Problem details: When you reach the line that contains "table.tech th, table.tech", begin copying exactly, and continue through the last line of the data; no pictures belong in the copy.

Stored data:
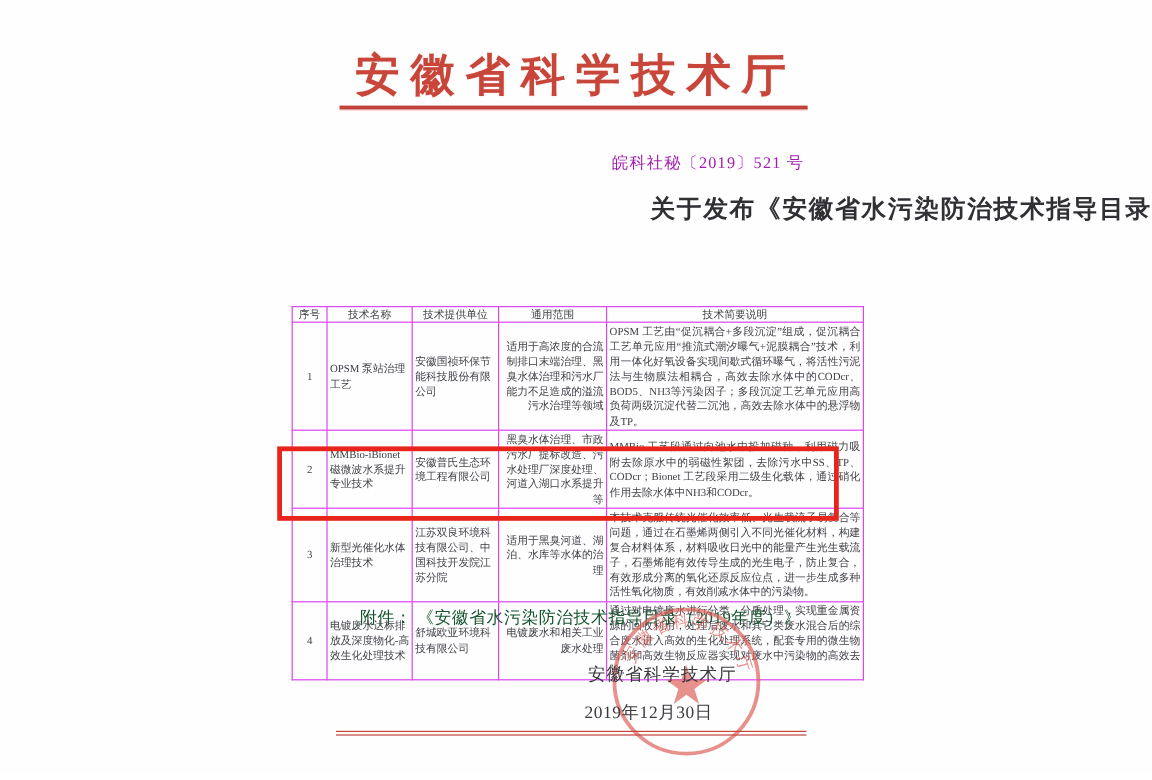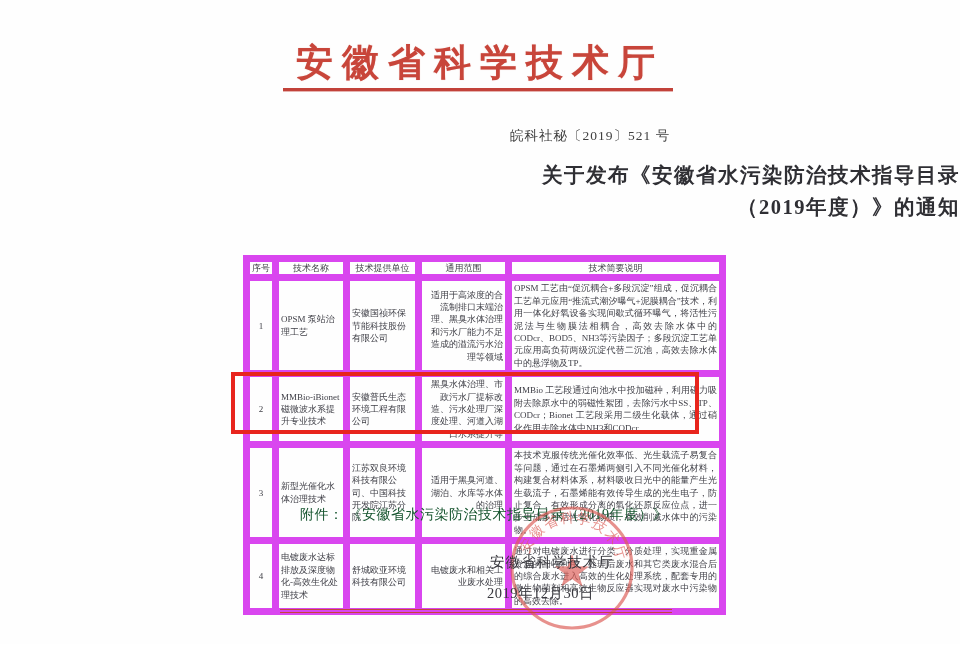"皖科社秘〔2019〕521 号" .doc-number { color: #404040 -> #a21caf }
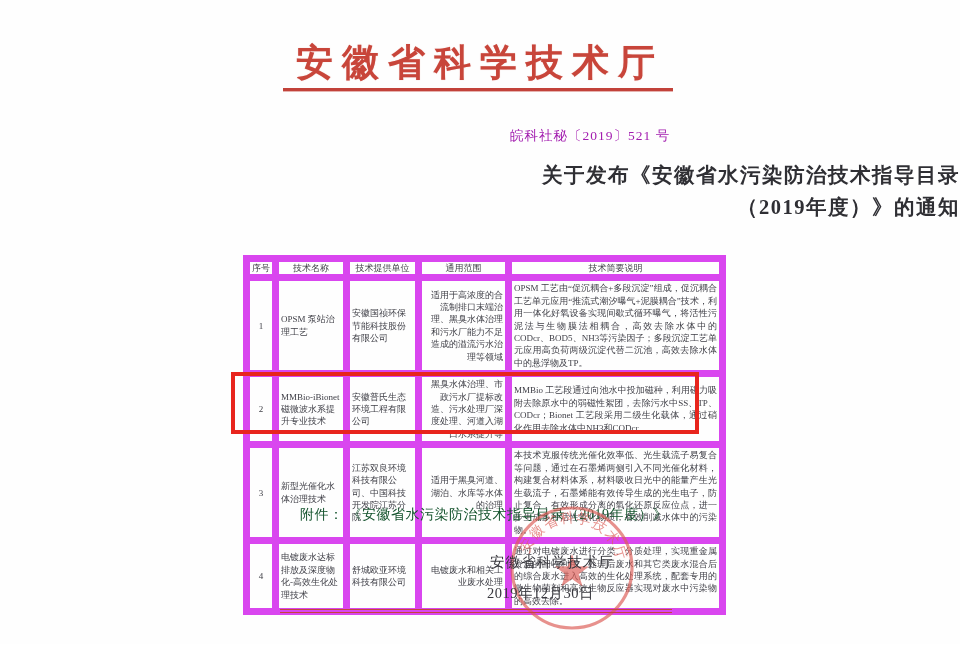"（2019年度）》的通知" span { html: <span>（2019年度）》的通知</span> -> none }
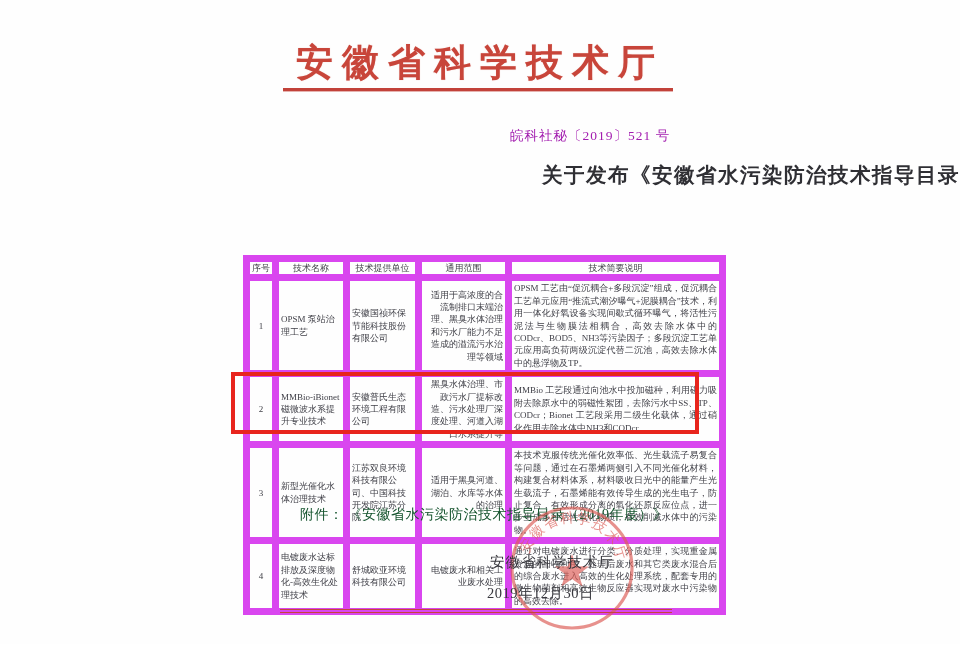"序号" table.tech th, table.tech td { border: 7px solid #d946ef -> 1px solid #d946ef }
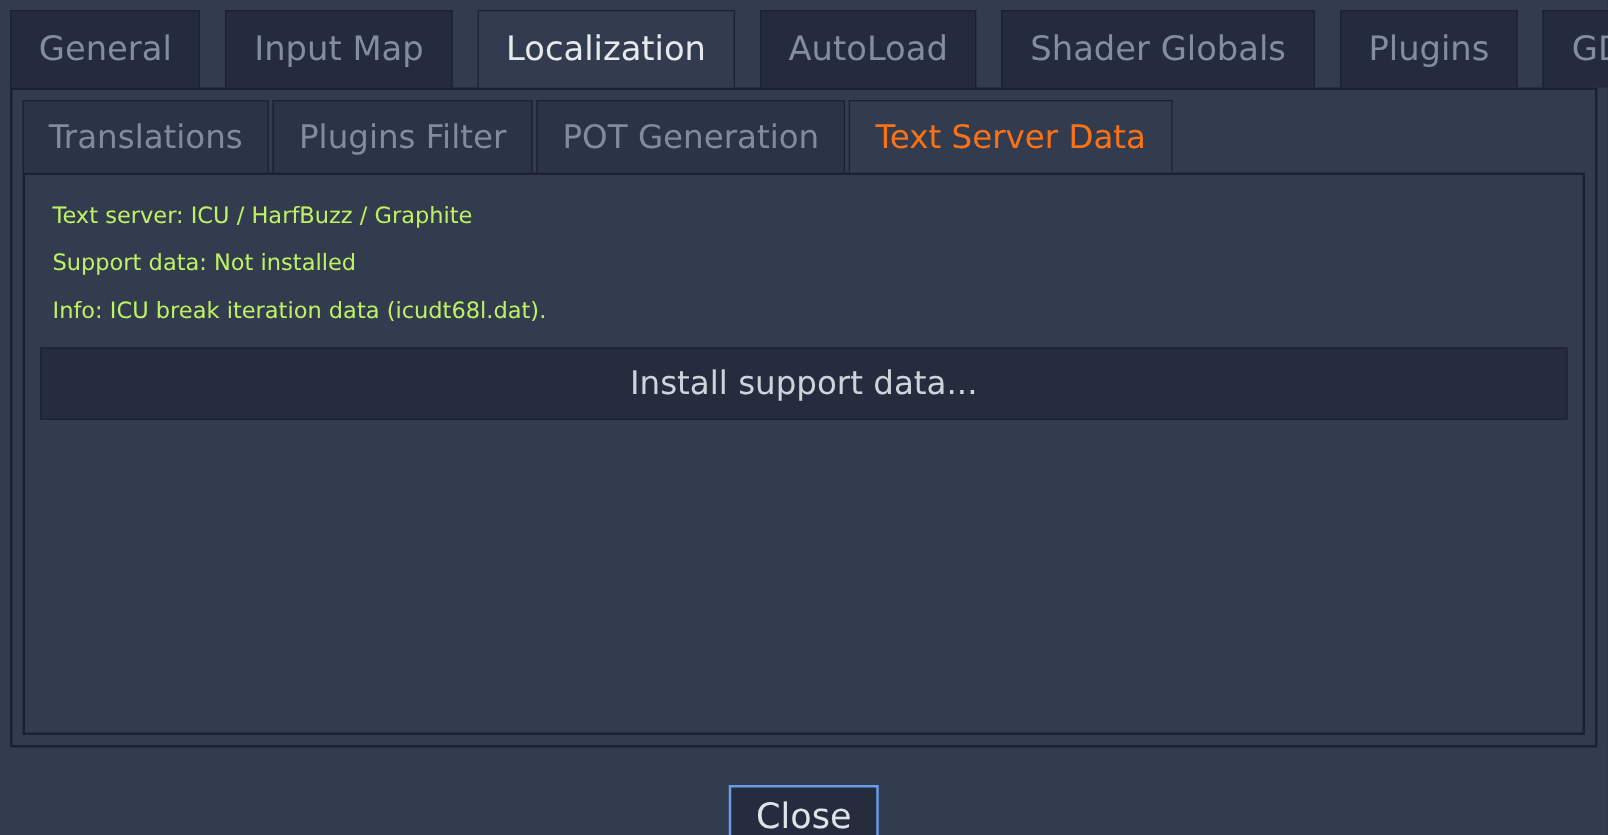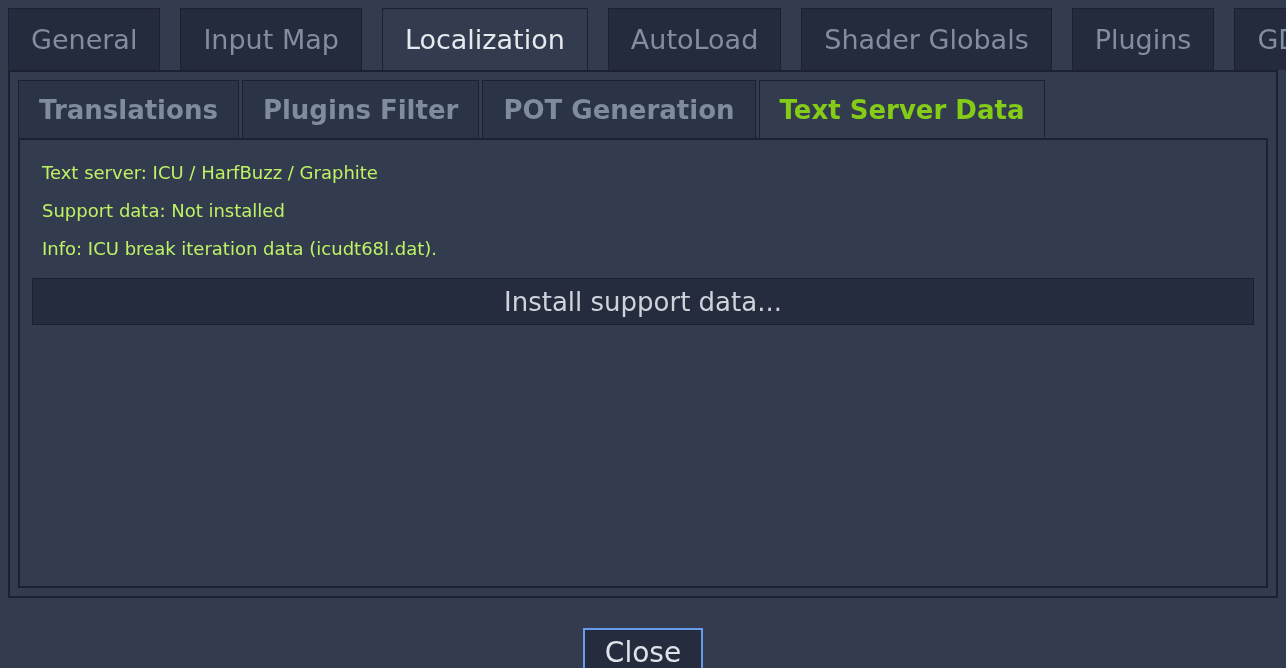"Translations" .inner-tab { font-weight: bold -> none }
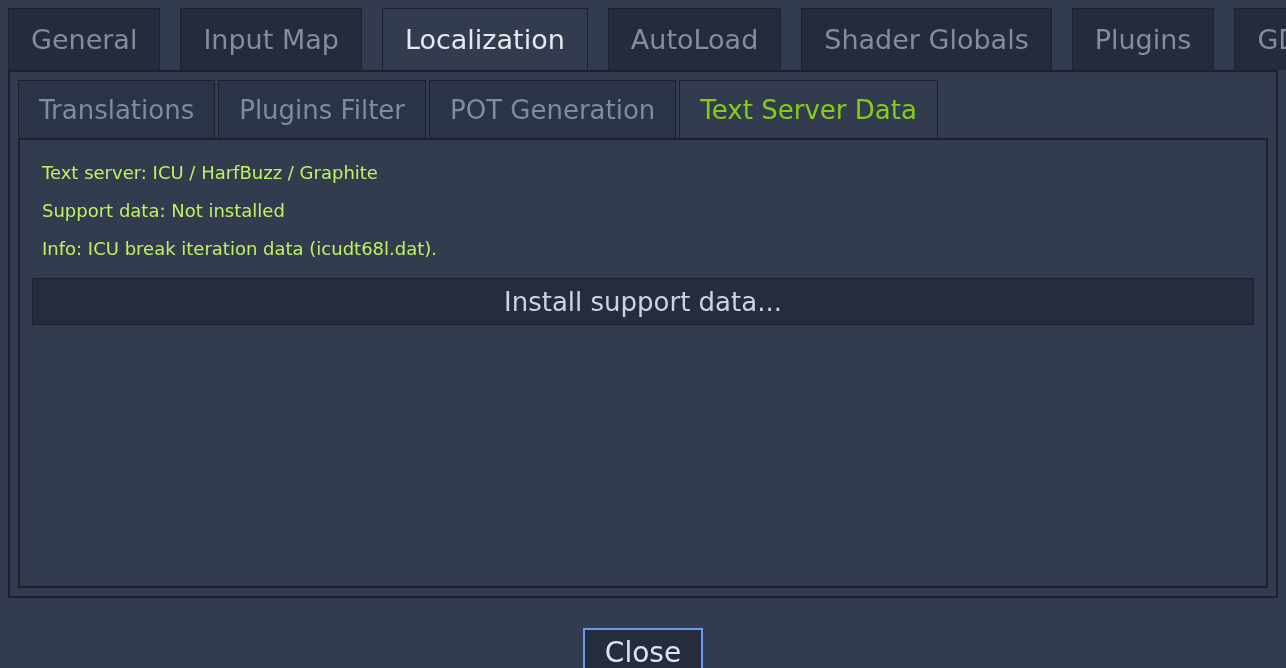"Text Server Data" .inner-tab.active { color: #84cc16 -> #f97316 }
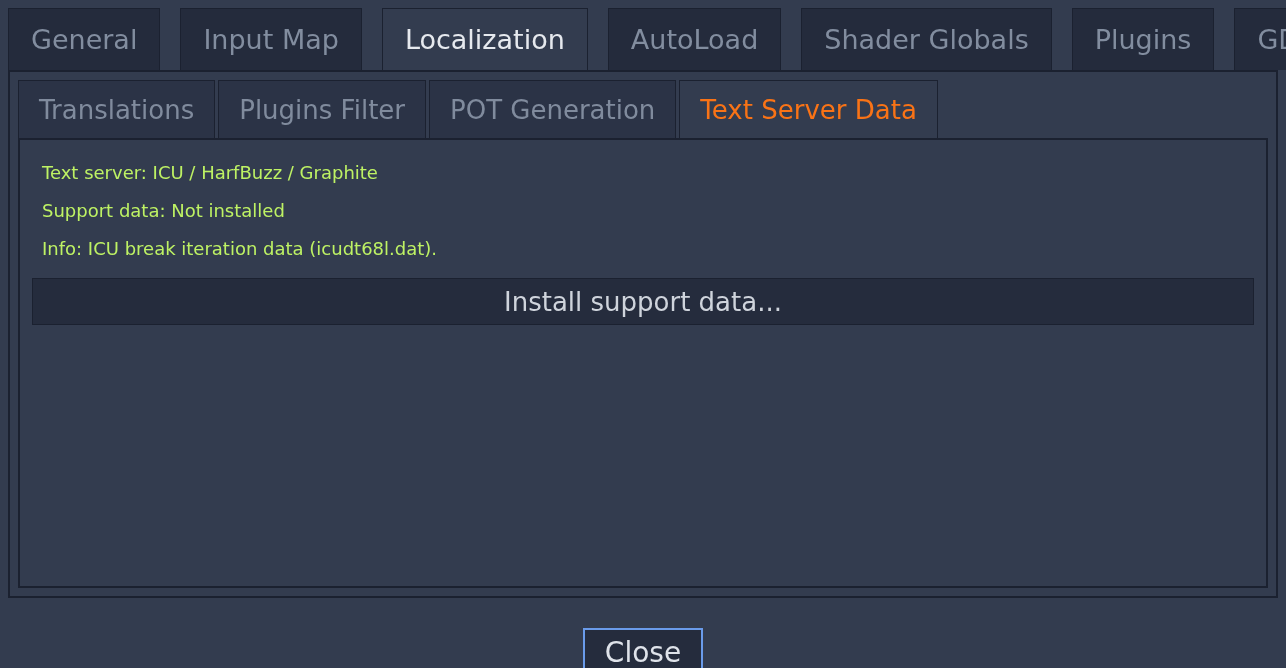"Install support data..." .install-btn { height: 47px -> 58px }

Output for this task:
"序号" table.tech th, table.tech td { border: 7px solid #d946ef -> 1px solid #d946ef }
"Translations" .inner-tab { font-weight: bold -> none }
"Text Server Data" .inner-tab.active { color: #84cc16 -> #f97316 }
"Install support data..." .install-btn { height: 47px -> 58px }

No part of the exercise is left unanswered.